Grobe Fahrlässigkeit

Wann ist ein Verhalten "grob fahrlässig"?

 

Es gibt zwei Varianten der Fahrlässigkeit. Die leichte Fahrlässigkeit ist immer versichert. Für Schäden, die durch grobe Fahrlässigkeit entstehen, besteht normal kein Versicherungsschutz.

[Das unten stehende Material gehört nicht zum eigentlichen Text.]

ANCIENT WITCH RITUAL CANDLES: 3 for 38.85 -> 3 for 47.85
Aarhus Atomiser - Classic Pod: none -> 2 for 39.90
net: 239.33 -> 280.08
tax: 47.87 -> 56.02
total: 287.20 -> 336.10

Grob fahrlässig ist ein Verhalten, wenn der Fehler einem ordentlichen Menschen in derselben Situation keinesfalls unterlaufen würde.

 

In der Eigenheim- und Haushaltsversicherung kann es schnell zur groben Fahrlässigkeit kommen. Hier ist der Grad sehr schmal und man kann unter Umständen schnell den Versicherungsschutz verlieren. Die Beurteilung ob es sich um grobe oder leichte Fahrlässigkeit handelt, ist teilweise sehr schwierig. Die Beurteilung erfolgt meist vor Gericht. Bei grober Fahrlässigkeit ist die Versicherung leistungsfrei. Außer es wurde im Vorhinein schon eine Klausel für den Versicherungsschutz „Grobe Fahrlässigkeit“ vereinbart. Dann muss die Versicherung auch bei grober Fahrlässigkeit die Versicherungsleistung erbringen.

 

Beispiele für eine grobe Fahrlässigkeit:

  • Sie vergessen den Herd abzudrehen. Das heiße Öl in der Pfanne fängt Feuer und ein Brandschaden entsteht.

  • Sie schlafen stark übermüdet mit der Zigarette ein. Die Glut löst einen Brand aus.

  • Während des Kochens fängt im Wohnzimmer der Christbaum durch die brennenden Kerzen Feuer.

Der Einschluss dieser Zusatzdeckung wird dringend empfohlen!